Fig. 6: A calibration curve for pump and probe measurements.
figure 6

Normalized 790 nm PL intensity vs. illumination time

For the PL mapping during the recovery process, because the recovery process is very slow, in a time scale of many hours, the variation of the material during the 2 min PL mapping is minimal.

The carrier diffusion effect was practically non-existence, because the carrier decay time was in the order of 200 ns, while we probed the illumination effect well after the laser was turned off (at least 3–5 s). The illumination density was kept sufficiently low to avoid heating and photon-degradation46,47. The use of confocal PL mapping minimized the potential issue related to photon-recycling48.

Time-resolved PL mapping

Excitation was provided by a dual-mode laser for pulsed and CW operation (Picoquant, LDH-P/D Series with PDL 828 driver), the wavelength for TRPL measurements was also 639 nm. TRPL mapping was conducted at ~2 × 1012 photons/(cm2 pulse) and 0.1 MHz frequency for the initial state. Then after a certain time of the local illumination via the CW excitation as that for the PL mapping, TRPL mapping was conducted at different recovery times. For mapping at low injection, decays at each pixel were fitted to a single exponential for simplicity. PL decay curves were measured at ~3.2 × 1011 photons/(cm2 pulse) and 0.1 MHz frequency at the illuminated site and ring.

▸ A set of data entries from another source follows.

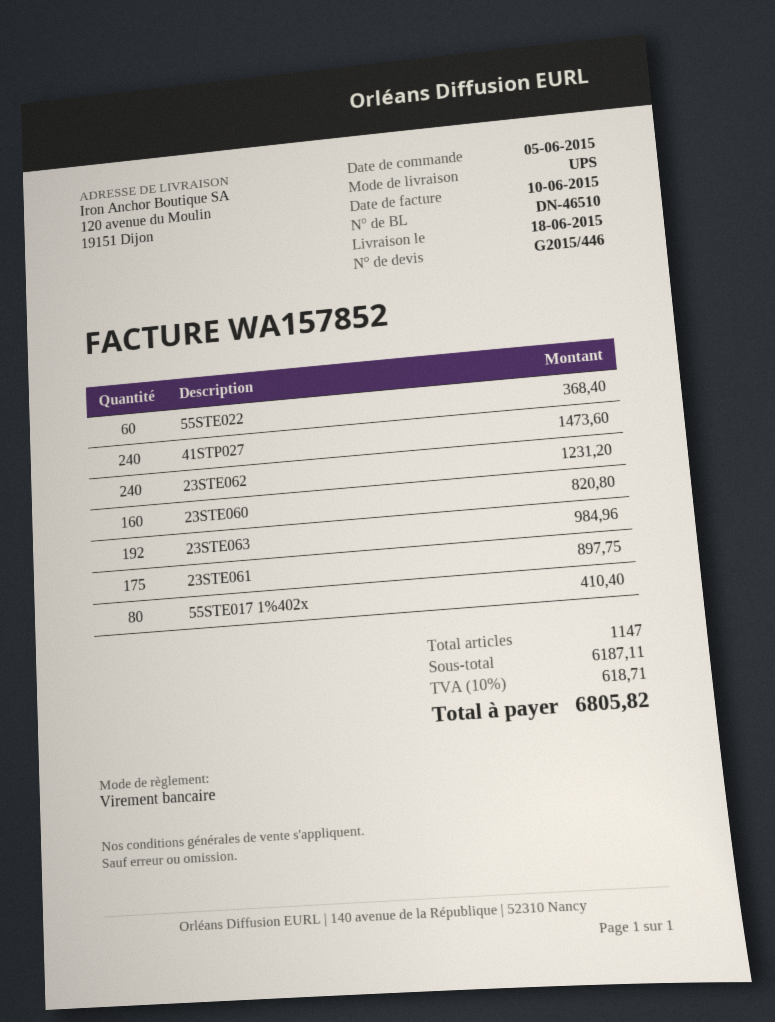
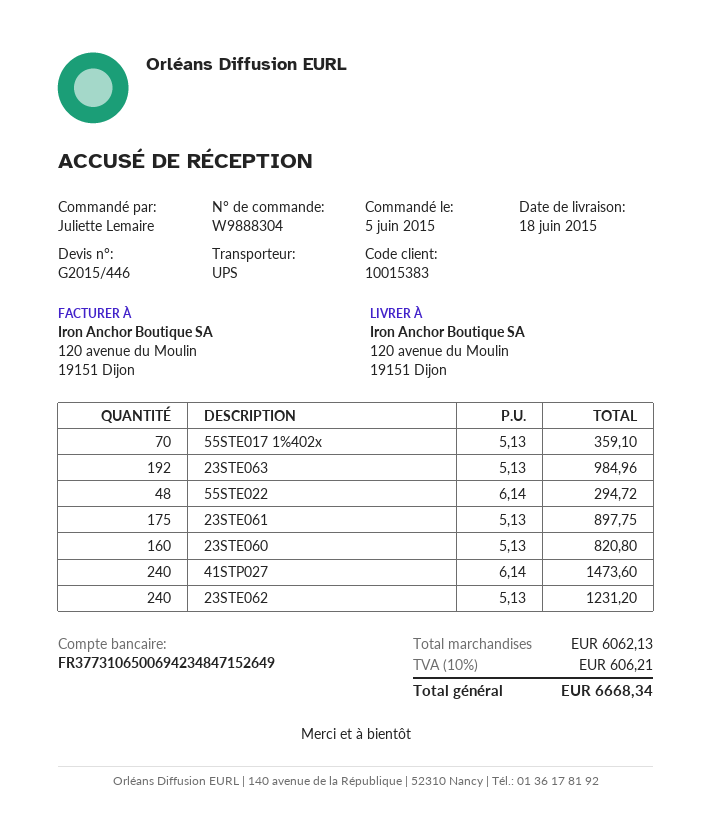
55STE022: 60 for 368.40 -> 48 for 294.72
55STE017 1%402x: 80 for 410.40 -> 70 for 359.10
subtotal: 6187.11 -> 6062.13
tax: 10% = 618.71 -> 10% = 606.21
total: 6805.82 -> 6668.34

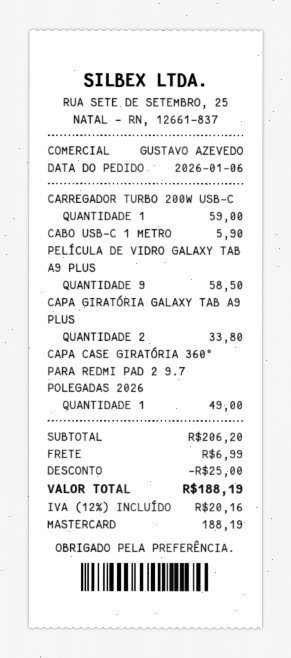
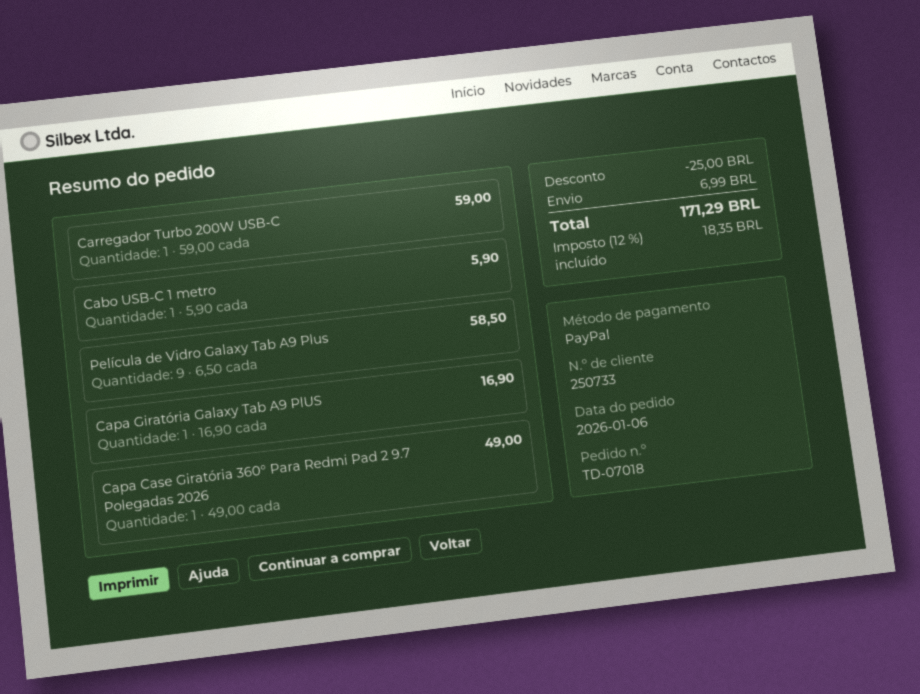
payment method: Mastercard -> PayPal
CAPA GIRATÓRIA GALAXY TAB A9 PLUS: 2 for 33.80 -> 1 for 16.90
tax: 12% = 20.16 -> 12% = 18.35
total: 188.19 -> 171.29

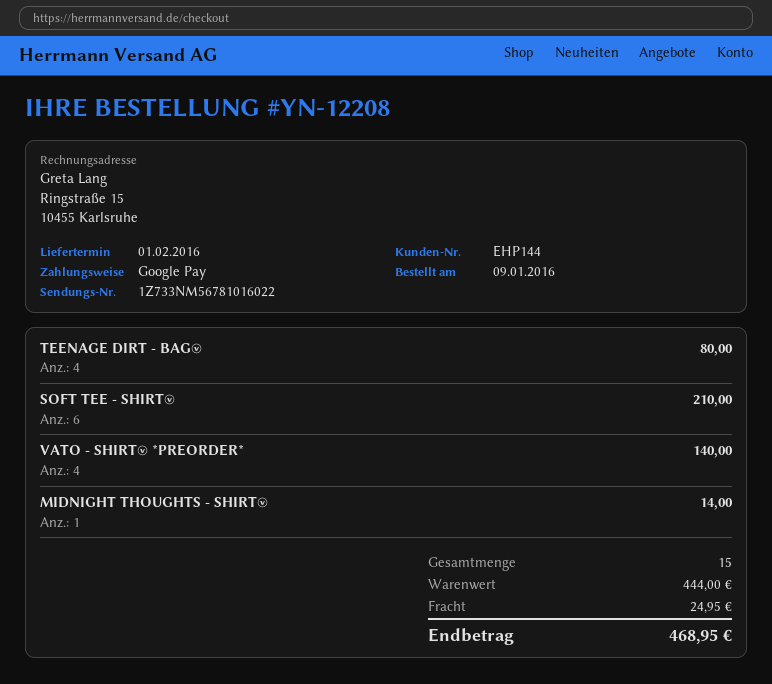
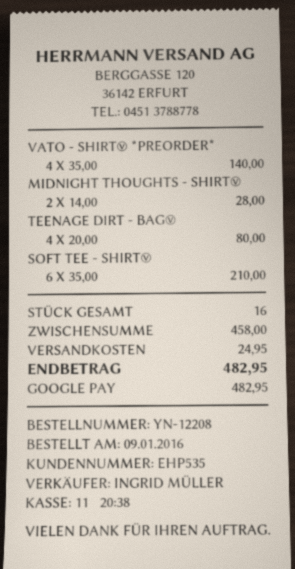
customer number: EHP144 -> EHP535
MIDNIGHT THOUGHTS - SHIRTⓥ: 1 for 14.00 -> 2 for 28.00
total quantity: 15 -> 16
subtotal: 444.00 -> 458.00
total: 468.95 -> 482.95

In situ optical transmission measurement

In situ optical transmission measurements were carried out using the bottom illumination lamp of the PL microscope stage. The bottom lamp provides a widefield illumination to the backside of the sample. The sample was placed on the sample stage and first illuminated locally with a laser beam from the top with ~12 μm beam size (4× objective lens) to generate the ring structure. To get a better spatial resolution, 100× was used to collect the transmission spectra of the bottom lamp at different spatial locations from the top side of the sample. The transmission spectra were collected at the brightest position of the ring and the center of the illuminated region. They are divided by the reference spectrum collected from the bare glass to get the final transmission of the sample.